Bu eleştiriler doğru. Çünkü kuşkusuz yurt dışındaki medya, genellikle merkezdeki haberlere odaklanmaktadır ve etniklerin yaşadığı bölgedeki haberleri aktardıklarında bir şekilde daha az itina gösterip hatta bazı durumlarda bu haberi aktarmada önyargılı davrandıkları görülüyor. Kuşkusuz etniklerin yaşadıkları bölgedeki mahkûmlara ilişkin haberler, rejime bağlı veya merkezde bulunanlar kadar haberler yankı bulmamaktadır.

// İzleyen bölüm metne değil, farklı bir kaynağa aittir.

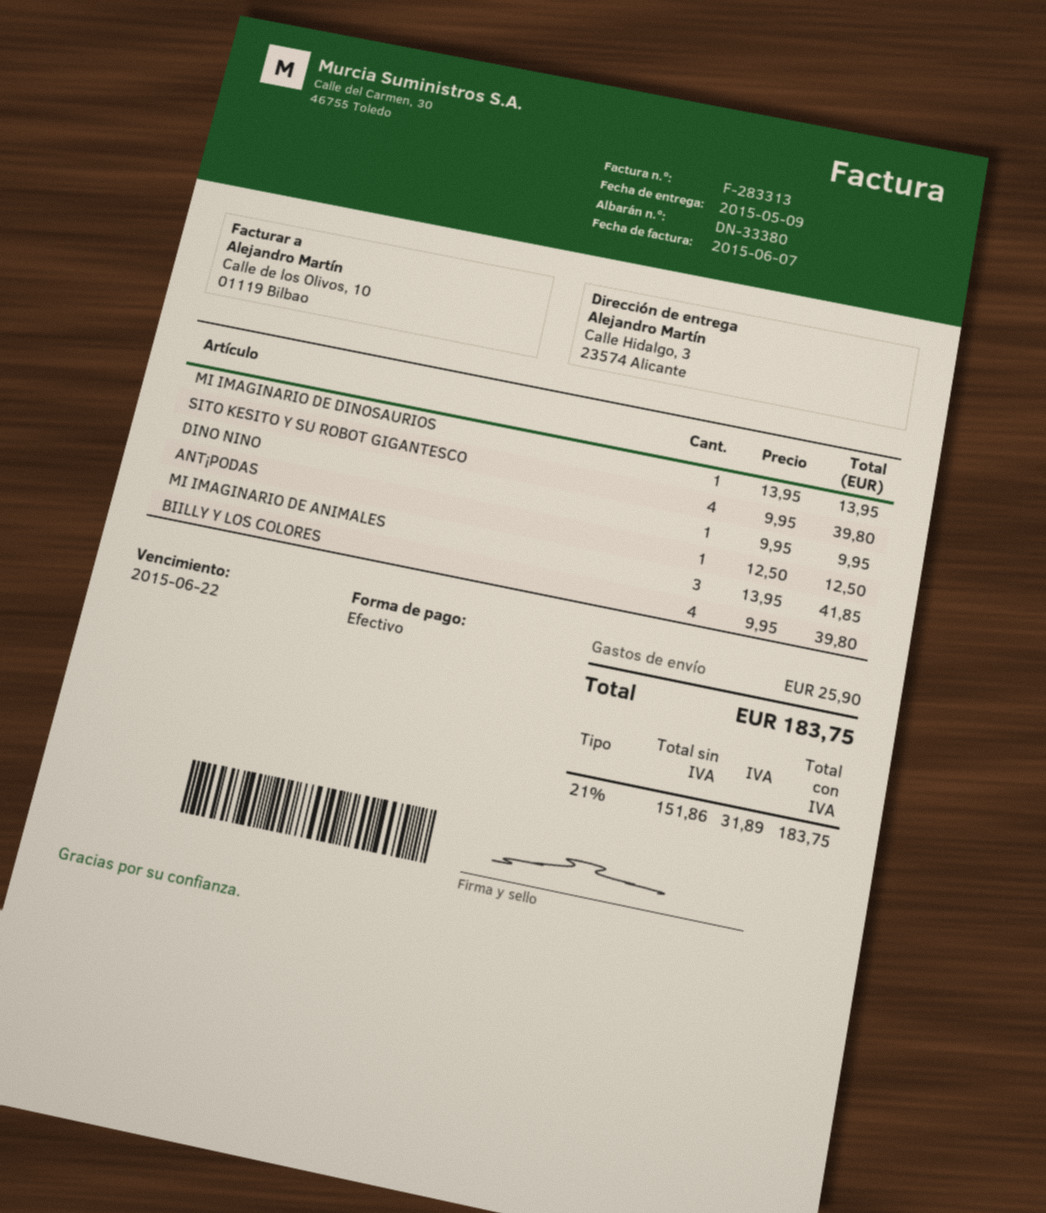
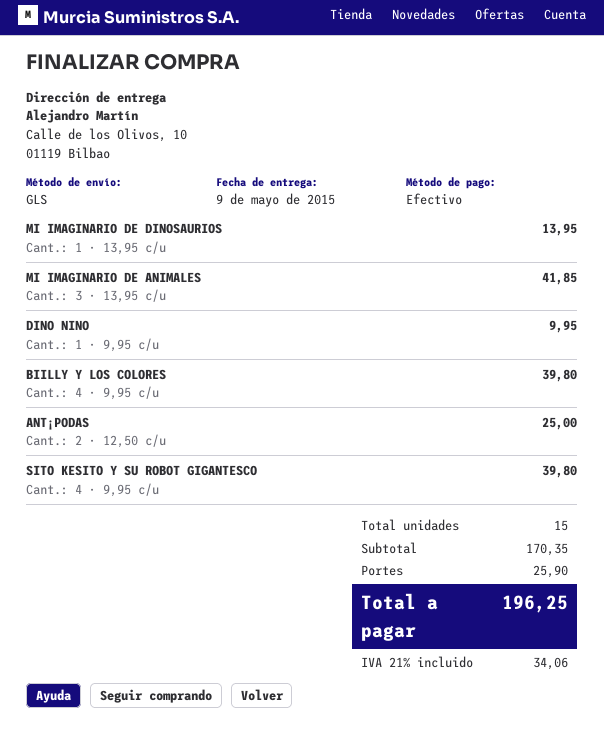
ship to: Calle Hidalgo, 3, 23574 Alicante -> Calle de los Olivos, 10, 01119 Bilbao
ANT¡PODAS: 1 x 12.50 = 12.50 -> 2 x 12.50 = 25.00
tax: 21% = 31.89 -> 21% = 34.06
total: 183.75 -> 196.25

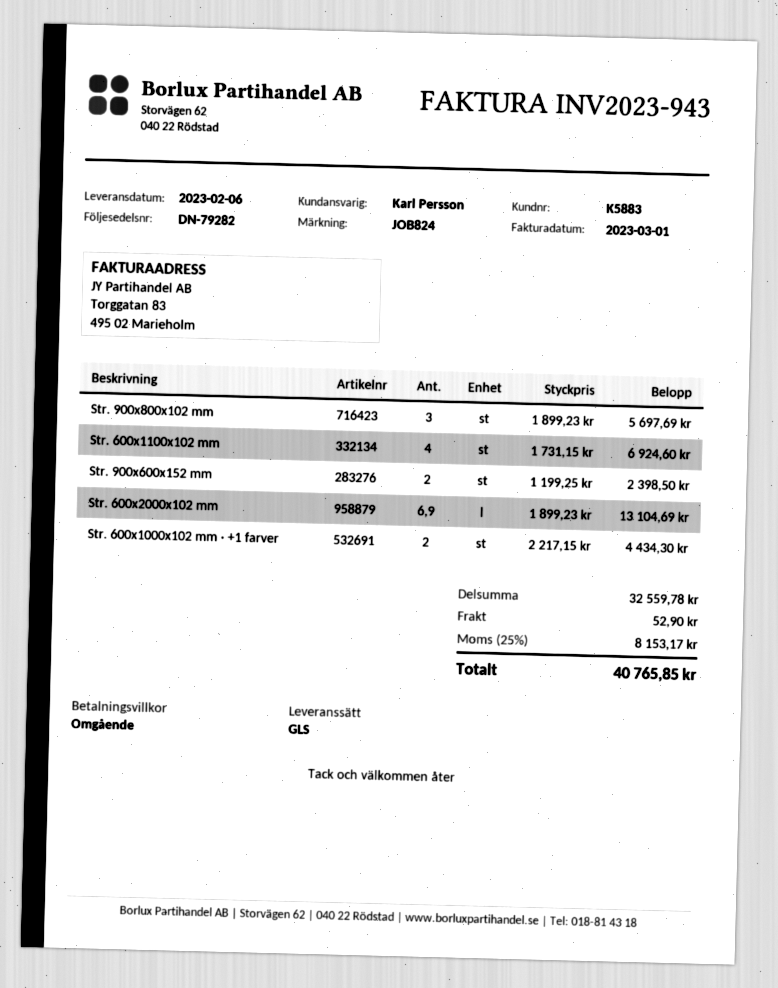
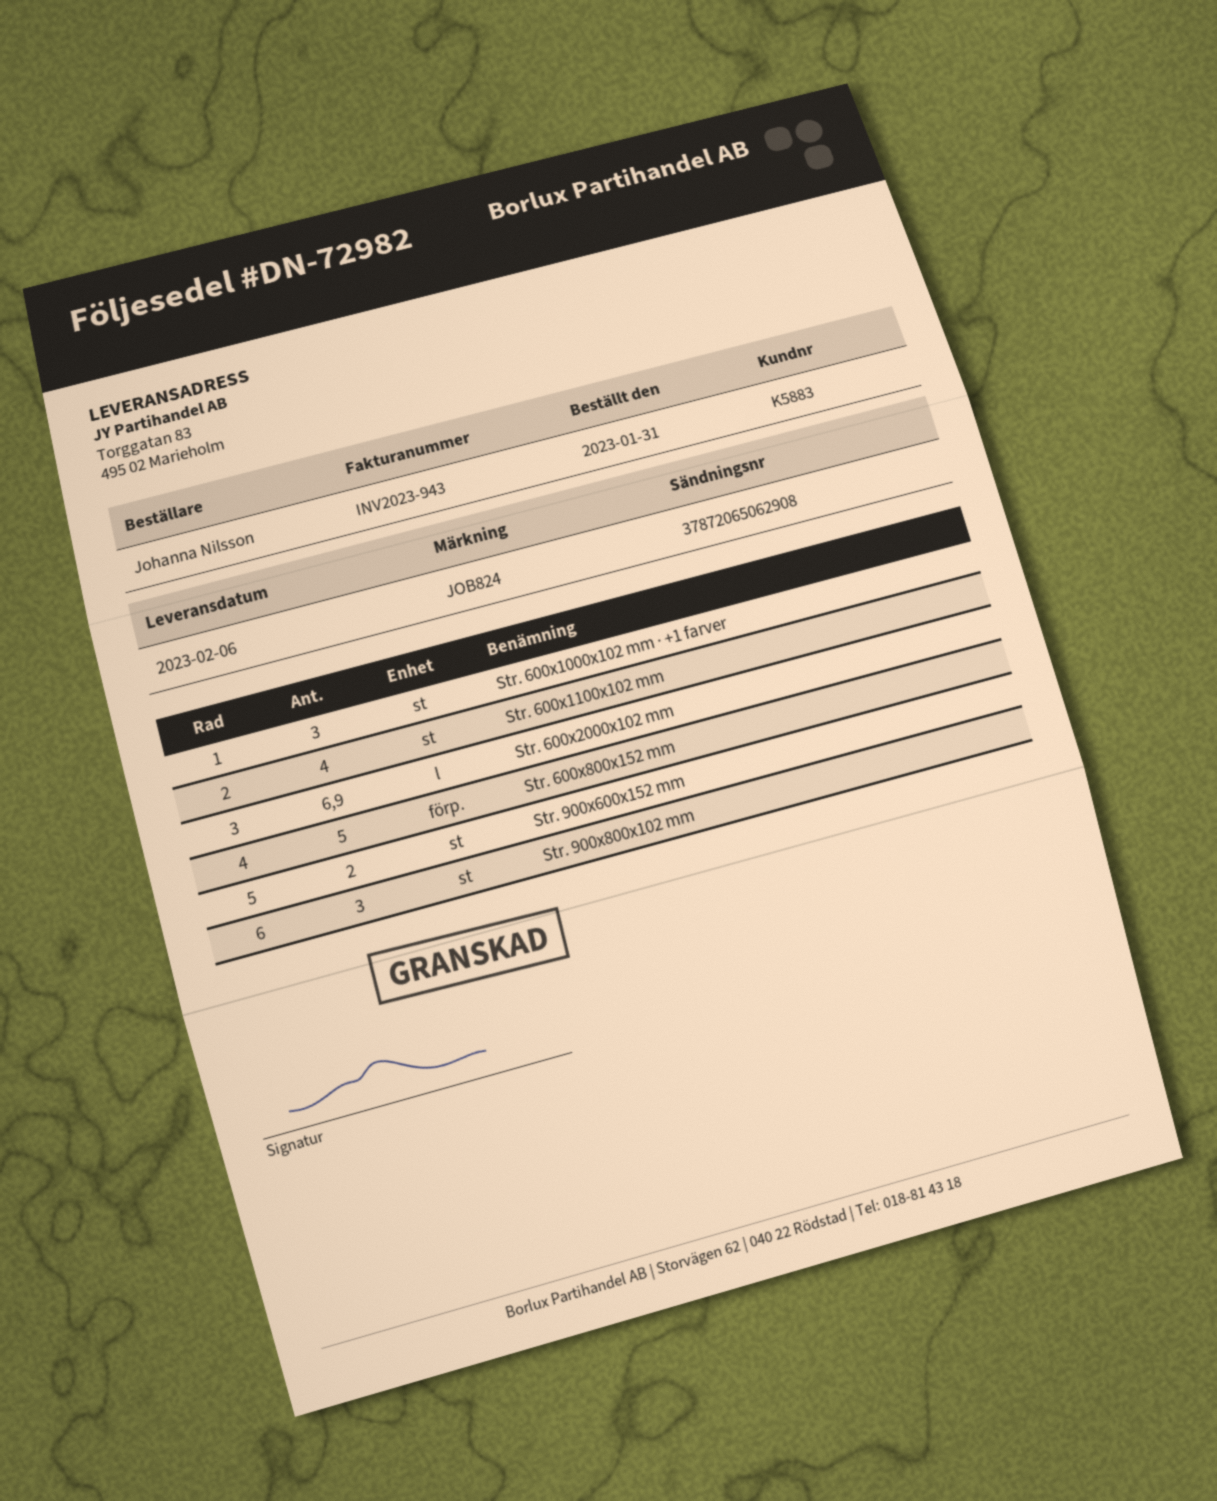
delivery note number: DN-79282 -> DN-72982
Str. 600x1000x102 mm · +1 farver: 2 -> 3
Str. 600x800x152 mm: none -> 5

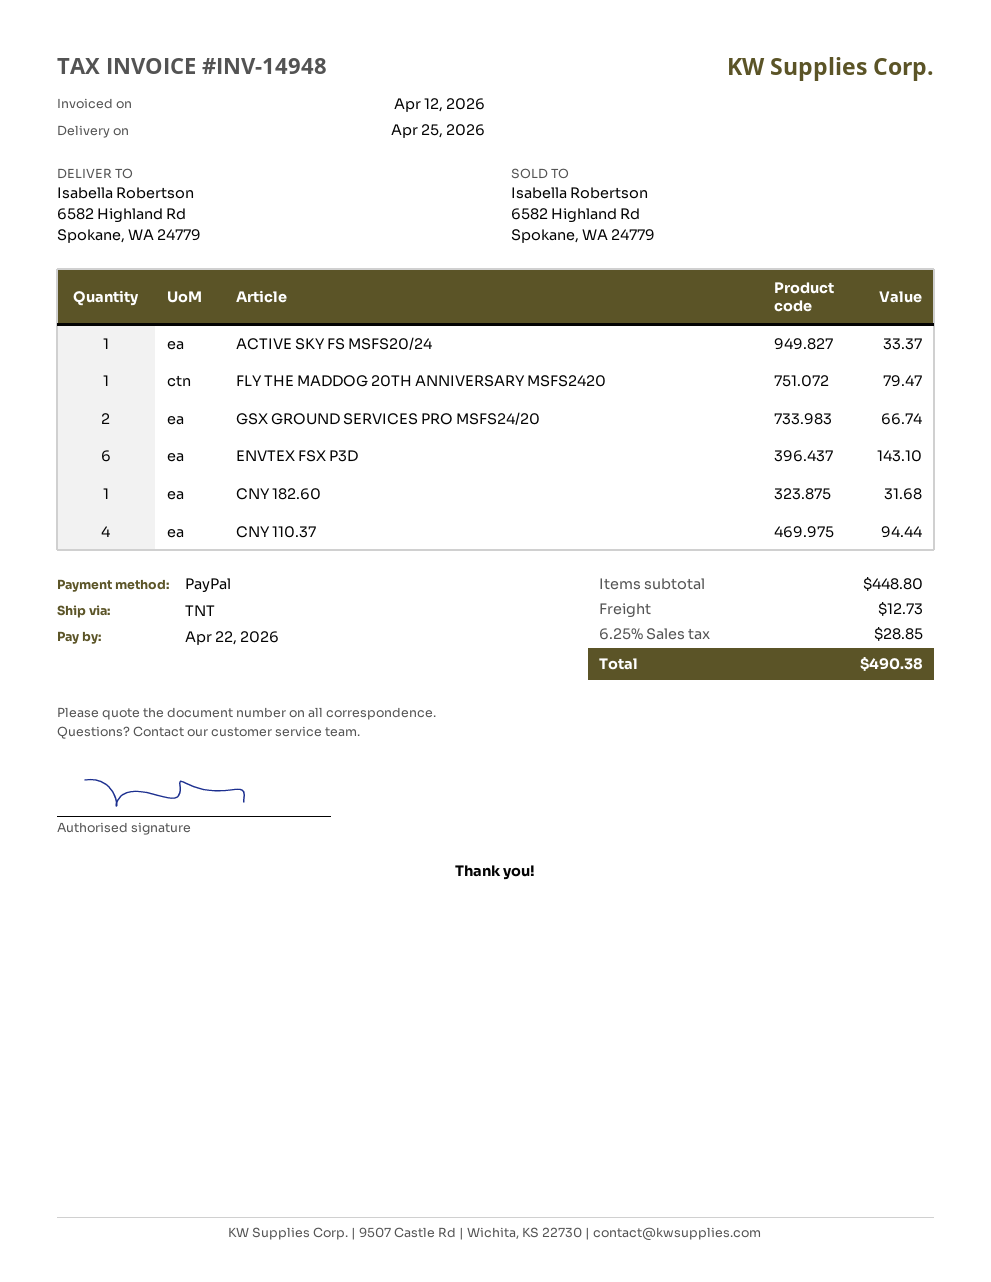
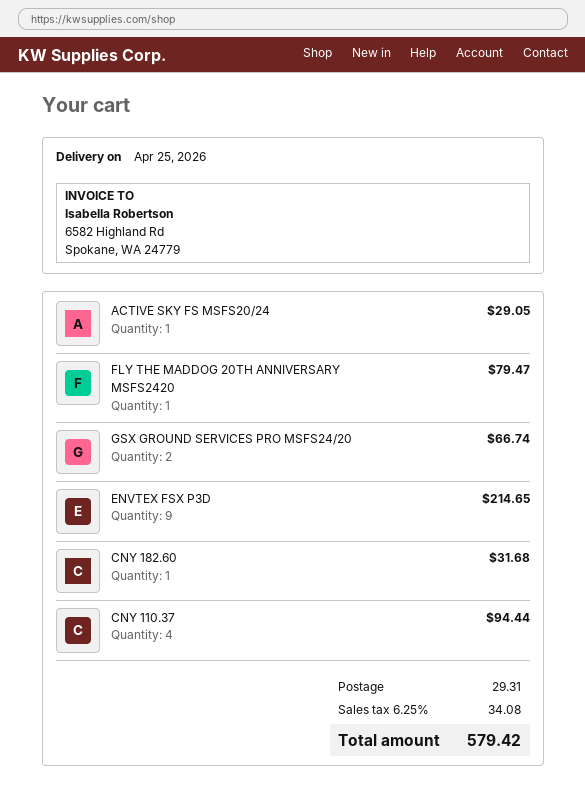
ACTIVE SKY FS MSFS20/24: 1 for 33.37 -> 1 for 29.05
ENVTEX FSX P3D: 6 for 143.10 -> 9 for 214.65
shipping: 12.73 -> 29.31
tax: 6.25% = 28.85 -> 6.25% = 34.08
total: 490.38 -> 579.42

Elbette bu eksik aktarılan haberlerin bir kısmı, medya ile etnik gruplar arasındaki sağlıklı bir ilişkinin olmaması ve işe gerekli özenin gösterilmemesi ile bağdaştırılmaktadır. Etnik gruplardaki insan hakları aktivistleri, bu konu hakkında fazla bir faaliyet göstermiyorlar ve sağlıksız ilişkinin nedenini, kendilerin yayımladıkları haberlere basın yayın organlarının ilgi göstermemesinde görüyorlar. Bu konu kısmen doğru olabilir, ancak yazılmamış sınırlarları yıkmak için ısrar etmek ve çabuk vazgeçmemek gerekir. Şahsen İran’daki etnik meselelerle ilgilendiğim ve etnik grupların birçoğu ile iyi ilişkilere sahip olduğum için birçok konuda geçmişteki faaliyetleri hakkında bilgi sahibi oluyorum ve insan hakları faaliyetleri ile ilgili haberlerinin yansımasını sitelerinden görüyorum. Etnik grupların, medya ile yakın iş birliği ve iletişimde olma ısrarları kısmen bu sorunu çözebilir. Elbette belli başlı büyük medyanın gazetecilerin birçoğunun etnik gruplara mensup olsalar bile “bölücülük” yaftasının yapışmaması için etnik gruplarla ilgili haberlerden uzak durmaya çalıştıkları inkâr edilemez.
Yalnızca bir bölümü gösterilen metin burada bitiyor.